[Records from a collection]
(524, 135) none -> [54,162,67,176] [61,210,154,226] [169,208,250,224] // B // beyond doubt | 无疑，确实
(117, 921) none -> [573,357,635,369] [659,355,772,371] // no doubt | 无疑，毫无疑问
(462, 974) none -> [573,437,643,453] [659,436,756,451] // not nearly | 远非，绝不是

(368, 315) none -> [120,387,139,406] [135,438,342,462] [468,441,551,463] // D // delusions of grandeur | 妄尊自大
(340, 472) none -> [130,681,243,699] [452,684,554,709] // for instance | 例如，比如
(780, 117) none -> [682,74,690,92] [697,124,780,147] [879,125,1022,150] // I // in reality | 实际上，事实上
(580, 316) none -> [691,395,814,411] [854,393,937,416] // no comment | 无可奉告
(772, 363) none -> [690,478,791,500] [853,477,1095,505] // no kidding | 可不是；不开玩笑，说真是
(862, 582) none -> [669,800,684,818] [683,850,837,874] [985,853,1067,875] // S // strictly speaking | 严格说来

==

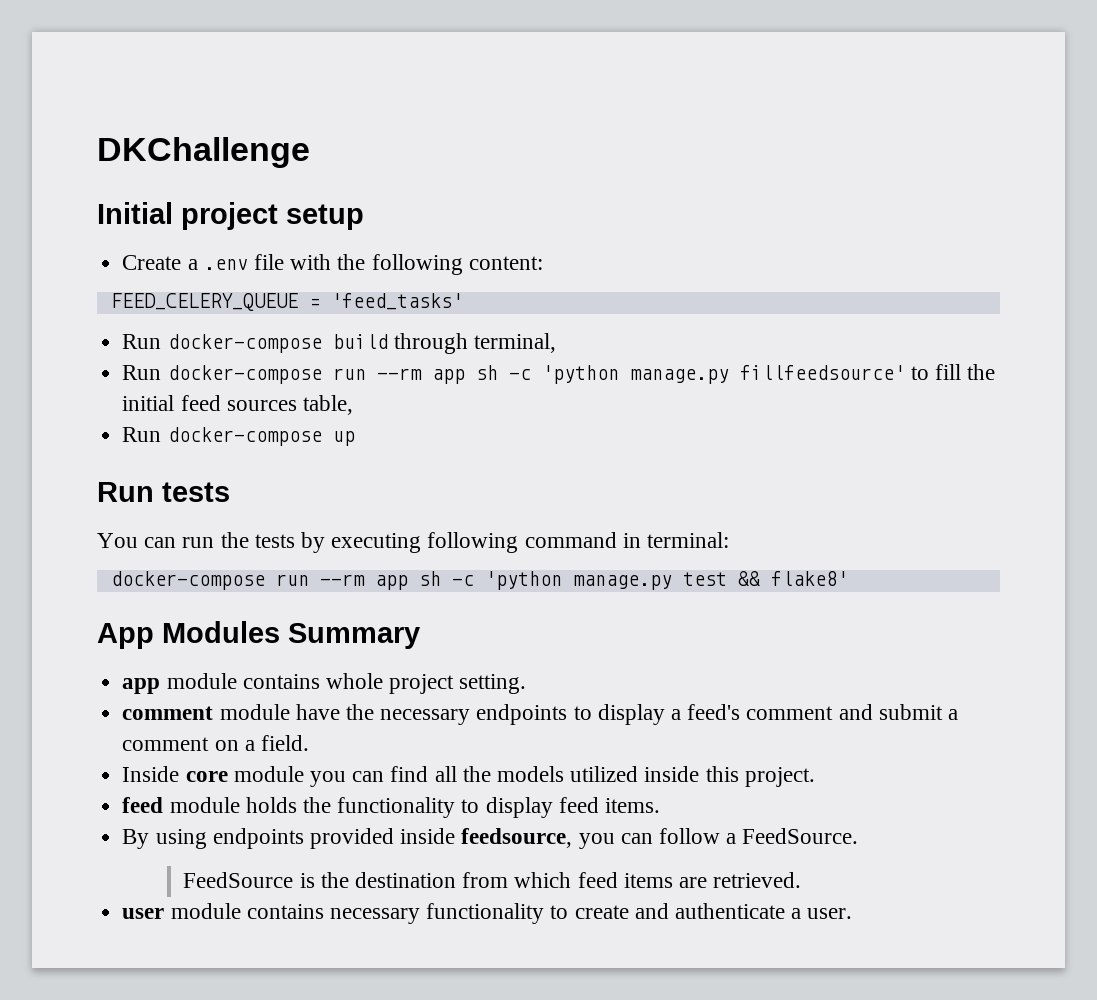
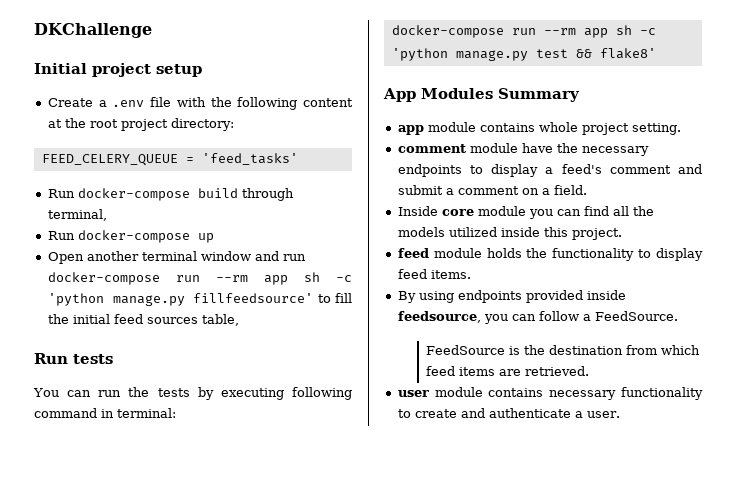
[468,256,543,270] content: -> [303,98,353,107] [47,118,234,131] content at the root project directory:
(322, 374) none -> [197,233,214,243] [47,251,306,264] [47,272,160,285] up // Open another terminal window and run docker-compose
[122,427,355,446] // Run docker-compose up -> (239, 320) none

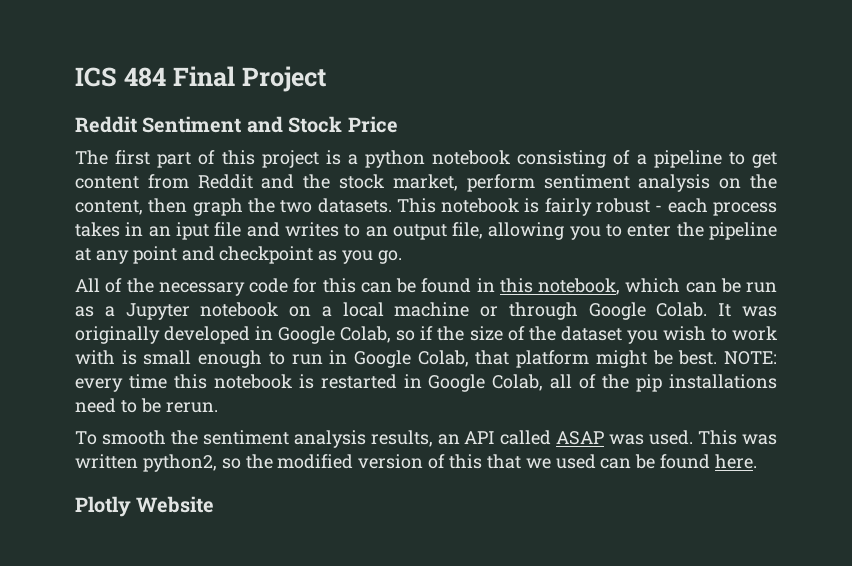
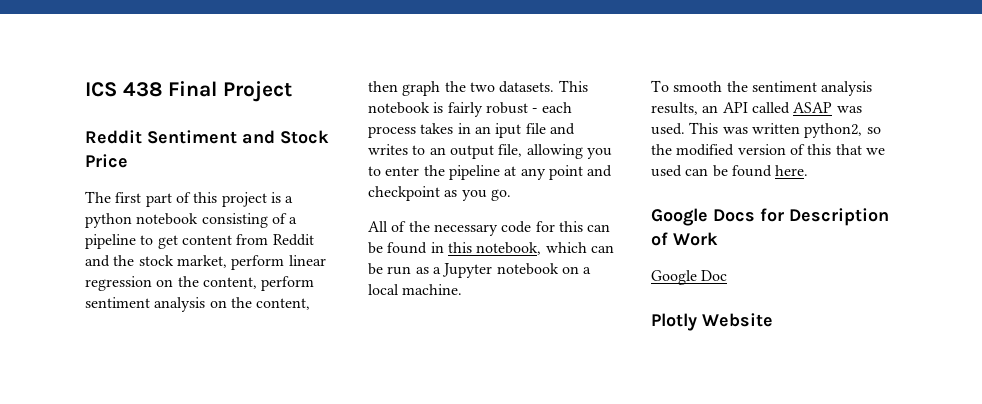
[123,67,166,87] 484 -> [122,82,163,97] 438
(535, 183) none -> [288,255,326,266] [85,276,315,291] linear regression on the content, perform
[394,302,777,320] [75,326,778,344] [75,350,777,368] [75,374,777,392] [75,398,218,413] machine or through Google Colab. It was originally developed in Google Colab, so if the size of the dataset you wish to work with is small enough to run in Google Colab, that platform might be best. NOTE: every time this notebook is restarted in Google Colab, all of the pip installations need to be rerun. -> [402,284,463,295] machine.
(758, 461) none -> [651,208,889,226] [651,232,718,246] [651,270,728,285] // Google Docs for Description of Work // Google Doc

▸ WORK REQUIRED
In the records above, find every line with the word "docker" and copy it.

▸ COMPLETED TASK
(322, 374) none -> [197,233,214,243] [47,251,306,264] [47,272,160,285] up // Open another terminal window and run docker-compose
[122,427,355,446] // Run docker-compose up -> (239, 320) none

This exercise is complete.